------ Data provided ------

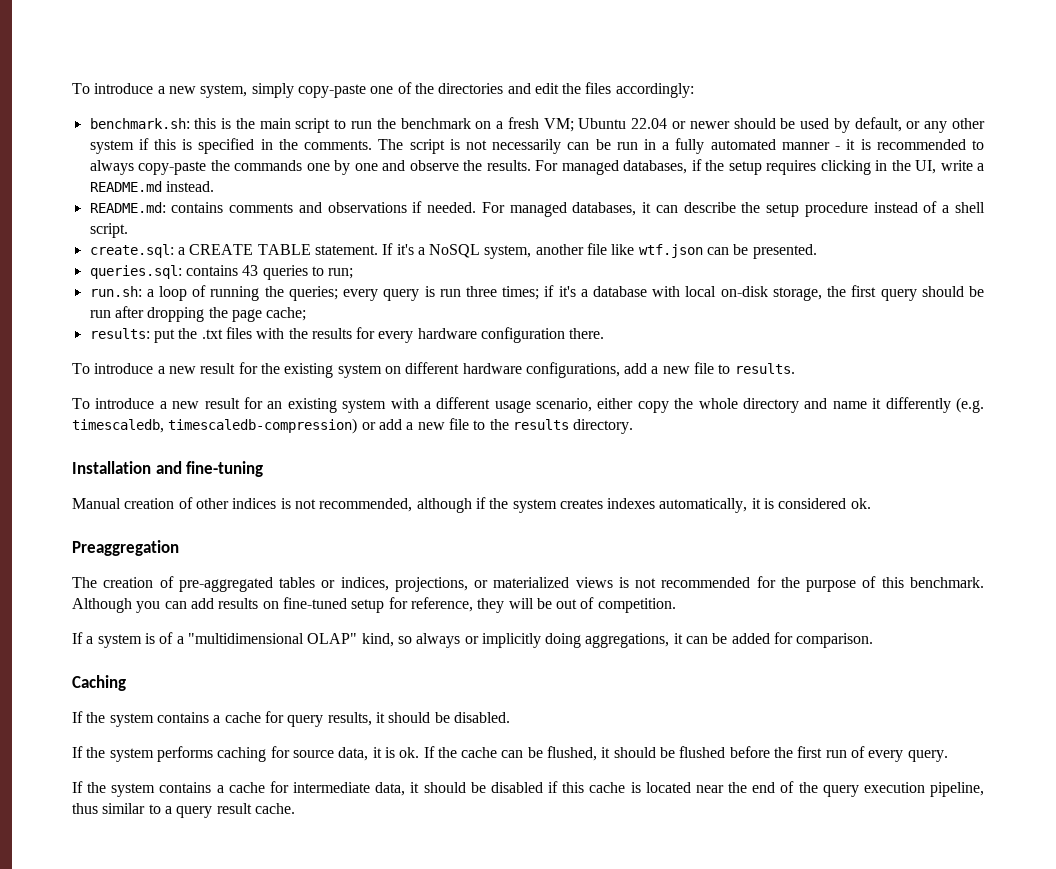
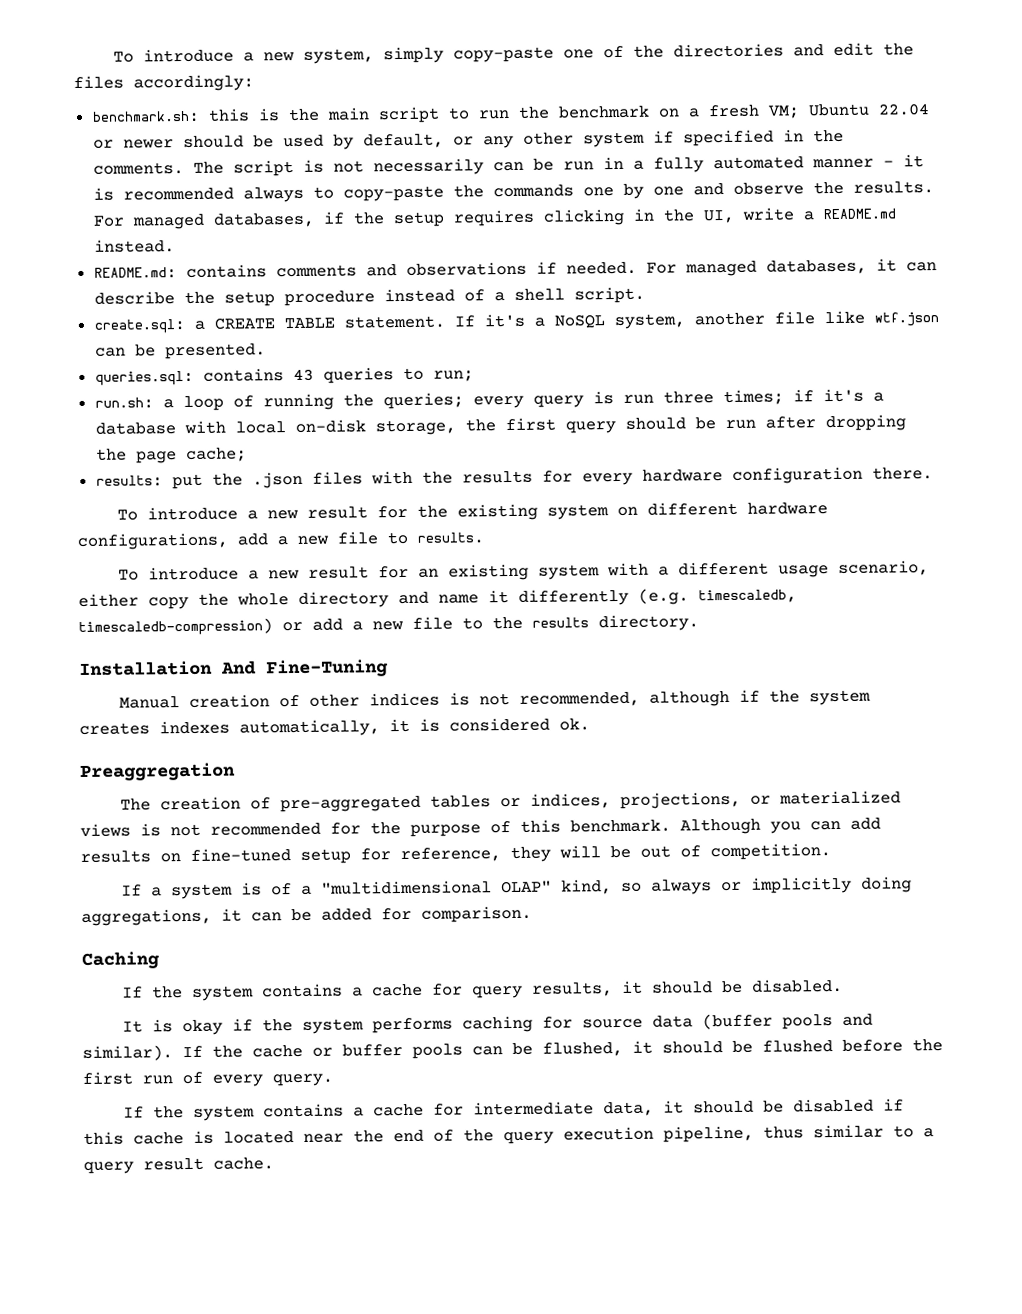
[154,139,193,150] this is -> (674, 136) none
[972,140,985,150] [89,160,134,175] to always -> [242,186,334,203] always to
[201,329,223,339] .txt -> [251,471,303,489] .json
[155,461,264,477] and fine-tuning -> [221,659,389,678] And Fine-Tuning
[72,746,83,758] If -> [121,1018,253,1036] It is okay if
[338,746,498,761] data, it is ok. If the cache -> [651,1013,873,1030] [82,1043,463,1061] data (buffer pools and similar). If the cache or buffer pools

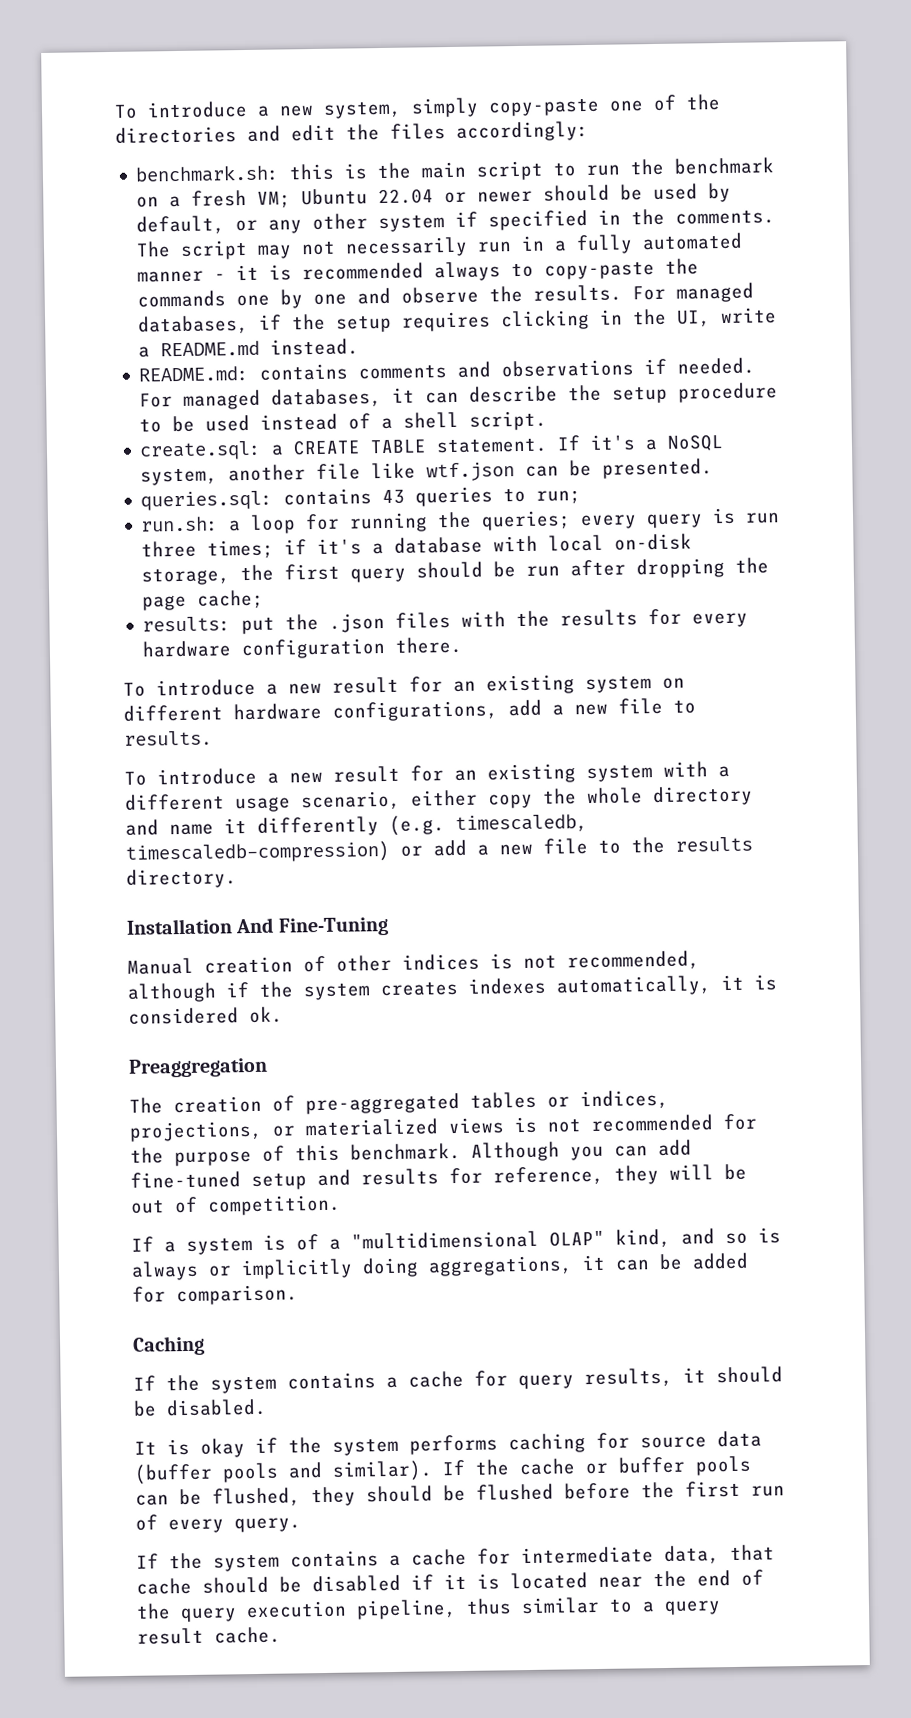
[302,159,324,173] is -> [257,244,293,259] may
[492,158,554,172] can be -> (469, 247) none
(375, 298) none -> [139,414,251,433] to be used
[232,395,254,408] of -> [305,513,341,531] for
[416,505,448,518] the -> [453,680,476,693] an
[80,848,351,864] results on fine-tuned setup -> [130,1168,439,1191] fine-tuned setup and results
[620,882,642,893] so -> [681,1227,781,1245] and so is
[632,1040,653,1054] it -> [311,1486,356,1507] they
[662,1100,684,1114] it -> [730,1544,775,1562] [136,1577,192,1595] that cache
[83,1131,184,1145] this cache -> [444,1573,467,1590] it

------

Once the line with "[416,505,448,518] the -> [453,680,476,693] an" is found, write out that line and every one after it through the last line of the records, exactly and with nothing else.

[416,505,448,518] the -> [453,680,476,693] an
[80,848,351,864] results on fine-tuned setup -> [130,1168,439,1191] fine-tuned setup and results
[620,882,642,893] so -> [681,1227,781,1245] and so is
[632,1040,653,1054] it -> [311,1486,356,1507] they
[662,1100,684,1114] it -> [730,1544,775,1562] [136,1577,192,1595] that cache
[83,1131,184,1145] this cache -> [444,1573,467,1590] it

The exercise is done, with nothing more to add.